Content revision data
*** Begin section ***

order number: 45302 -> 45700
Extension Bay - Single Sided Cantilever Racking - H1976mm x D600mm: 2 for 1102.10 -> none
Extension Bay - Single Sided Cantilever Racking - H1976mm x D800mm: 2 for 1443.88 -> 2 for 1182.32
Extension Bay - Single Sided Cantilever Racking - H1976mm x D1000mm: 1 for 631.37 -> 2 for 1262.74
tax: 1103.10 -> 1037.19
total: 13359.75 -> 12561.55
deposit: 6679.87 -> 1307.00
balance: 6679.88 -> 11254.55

*** End section ***

- [Goal of the exercise] An exact copy of every entry above is the expected answer.

- [Result]
order number: 45302 -> 45700
Extension Bay - Single Sided Cantilever Racking - H1976mm x D600mm: 2 for 1102.10 -> none
Extension Bay - Single Sided Cantilever Racking - H1976mm x D800mm: 2 for 1443.88 -> 2 for 1182.32
Extension Bay - Single Sided Cantilever Racking - H1976mm x D1000mm: 1 for 631.37 -> 2 for 1262.74
tax: 1103.10 -> 1037.19
total: 13359.75 -> 12561.55
deposit: 6679.87 -> 1307.00
balance: 6679.88 -> 11254.55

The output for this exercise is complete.